In order to successfully prepare for the CT in physics and mathematics, among other things, it is necessary to fulfill three most important conditions:

  1. Study all topics and complete all tests and assignments given in the educational materials on this site. To do this, you need nothing at all, namely: devote three to four hours every day to preparing for the CT in physics and mathematics, studying theory and solving problems. The fact is that CT is an exam where it is not enough just to know physics or mathematics, you also need to be able to solve it quickly and without failures a large number of tasks for different topics and of varying complexity. The latter can only be learned by solving thousands of problems.

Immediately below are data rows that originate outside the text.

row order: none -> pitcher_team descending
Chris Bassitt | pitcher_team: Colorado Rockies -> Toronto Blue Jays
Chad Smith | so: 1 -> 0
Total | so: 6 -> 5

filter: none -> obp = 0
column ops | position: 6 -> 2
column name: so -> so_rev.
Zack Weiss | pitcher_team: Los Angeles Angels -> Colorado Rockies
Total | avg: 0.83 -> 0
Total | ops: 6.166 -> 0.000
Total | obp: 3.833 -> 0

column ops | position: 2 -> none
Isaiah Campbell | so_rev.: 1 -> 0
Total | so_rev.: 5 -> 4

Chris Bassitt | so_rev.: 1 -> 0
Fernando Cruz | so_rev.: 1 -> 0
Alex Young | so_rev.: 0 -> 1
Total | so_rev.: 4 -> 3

  2. Learn all the formulas and laws in physics, and formulas and methods in mathematics. In fact, this is also very simple to do; there are only about 200 necessary formulas in physics, and even a little less in mathematics. In each of these subjects there are about a dozen standard methods for solving problems of a basic level of complexity, which can also be learned, and thus solved completely automatically and without difficulty at the right time most CT. After this, you will only have to think about the most difficult tasks.

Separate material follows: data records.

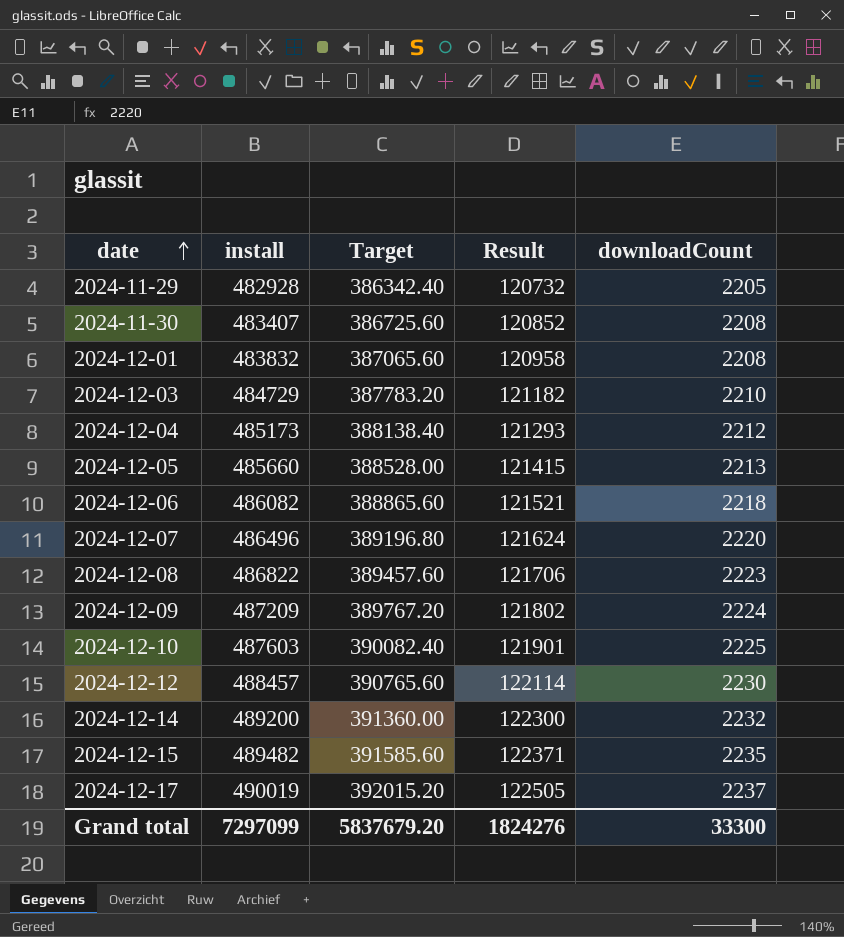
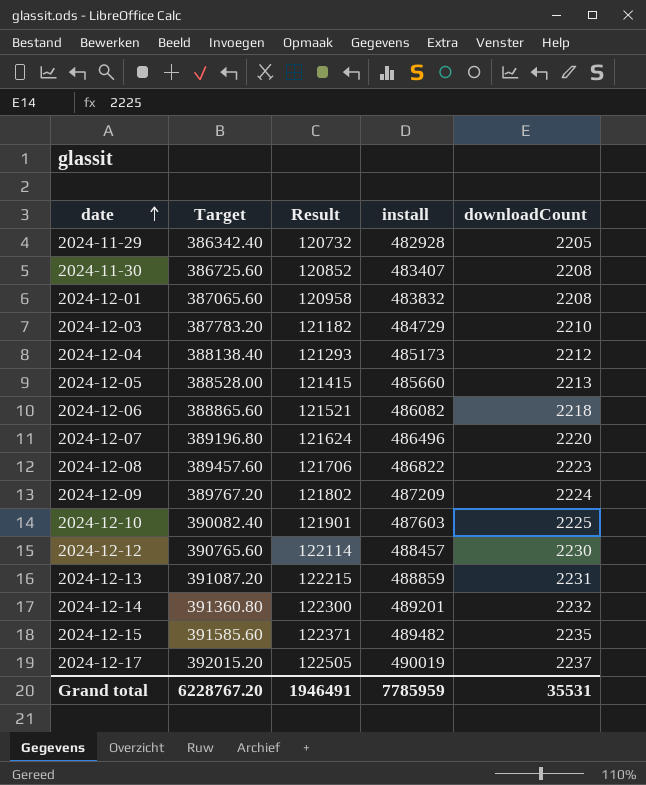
column install | position: 2 -> 4
row 2024-12-13: none -> 391087.20 | 122215 | 488859 | 2231
2024-12-14 | Target: 391360.00 -> 391360.80
2024-12-14 | install: 489200 -> 489201
Grand total | Target: 5837679.20 -> 6228767.20
Grand total | Result: 1824276 -> 1946491
Grand total | install: 7297099 -> 7785959
Grand total | downloadCount: 33300 -> 35531

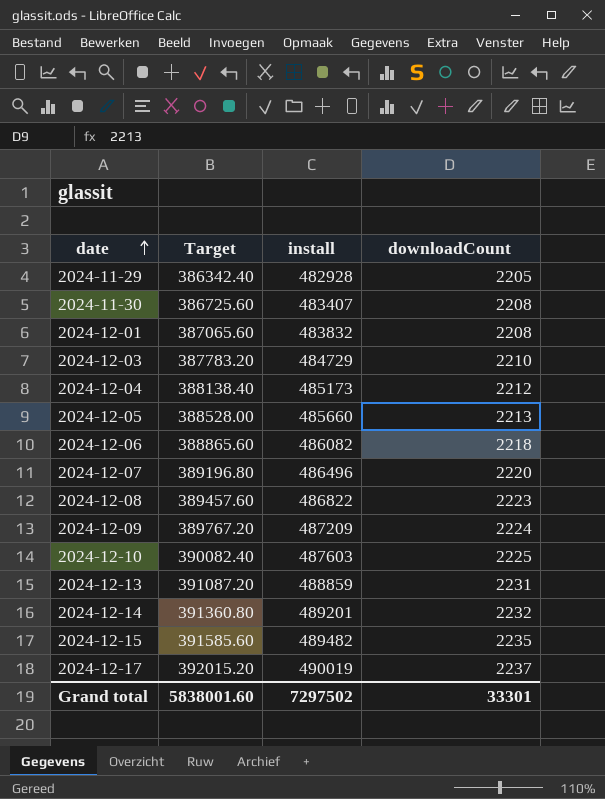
column Result | formula: [install] * 0.25 -> none
row 2024-12-12: 390765.60 | 122114 | 488457 | 2230 -> none
Grand total | Target: 6228767.20 -> 5838001.60
Grand total | install: 7785959 -> 7297502
Grand total | downloadCount: 35531 -> 33301

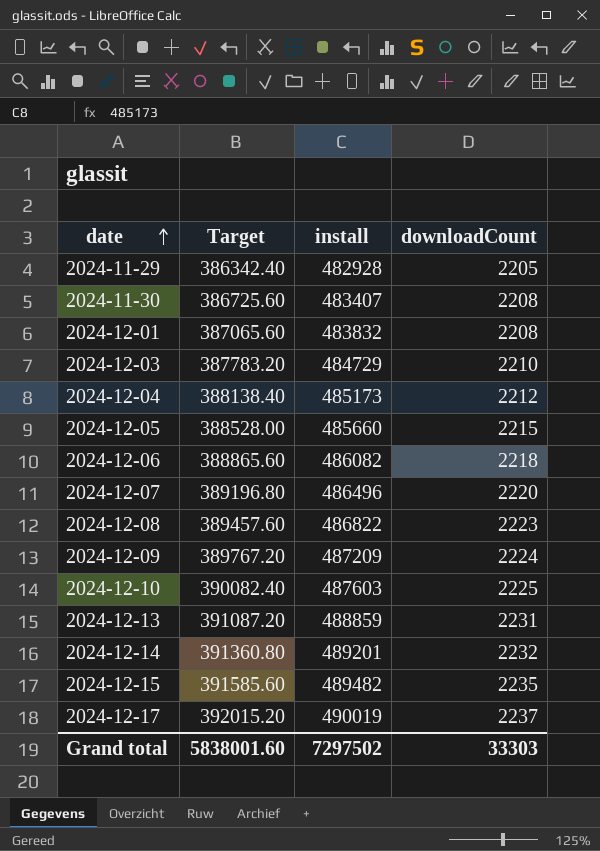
2024-12-05 | downloadCount: 2213 -> 2215
Grand total | downloadCount: 33301 -> 33303

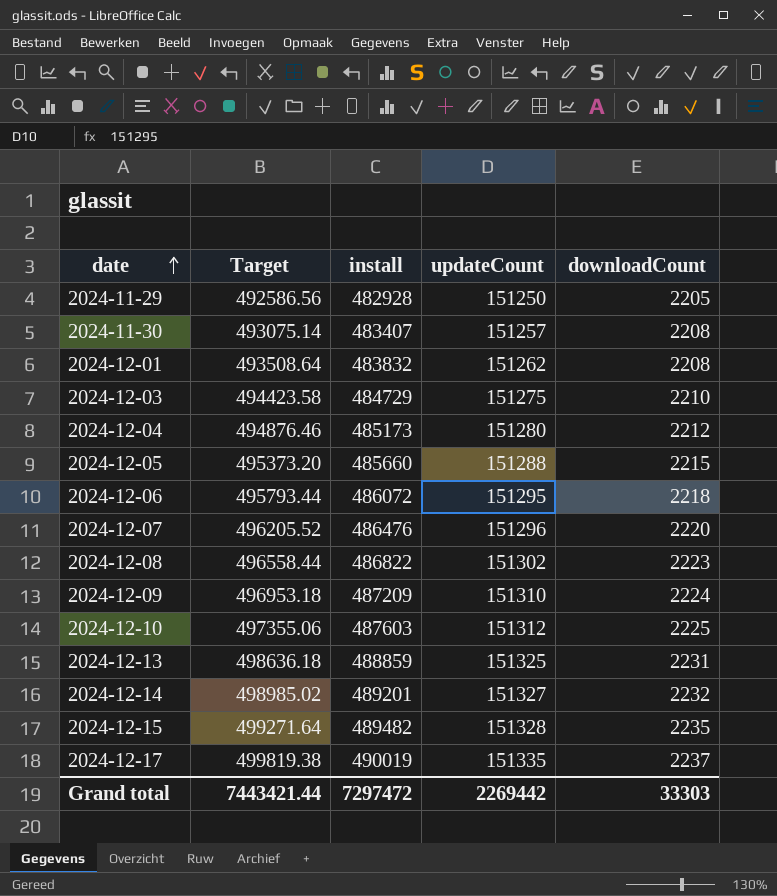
column Target | formula: [install] * 0.8 -> [install] * 1.02
column updateCount | position: none -> 4
2024-12-06 | install: 486082 -> 486072
2024-12-07 | install: 486496 -> 486476
Grand total | Target: 5838001.60 -> 7443421.44
Grand total | install: 7297502 -> 7297472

  3. Attend all three stages of rehearsal testing in physics and mathematics. Each RT can be visited twice to decide on both options. Again, on the CT, in addition to the ability to quickly and efficiently solve problems, and knowledge of formulas and methods, you must also be able to properly plan time, distribute forces, and most importantly, correctly fill out the answer form, without confusing the numbers of answers and problems, or your own last name. Also, during RT, it is important to get used to the style of asking questions in problems, which may seem very unusual to an unprepared person at the DT.

Successful, diligent and responsible implementation of these three points will allow you to show an excellent result at the CT, the maximum of what you are capable of.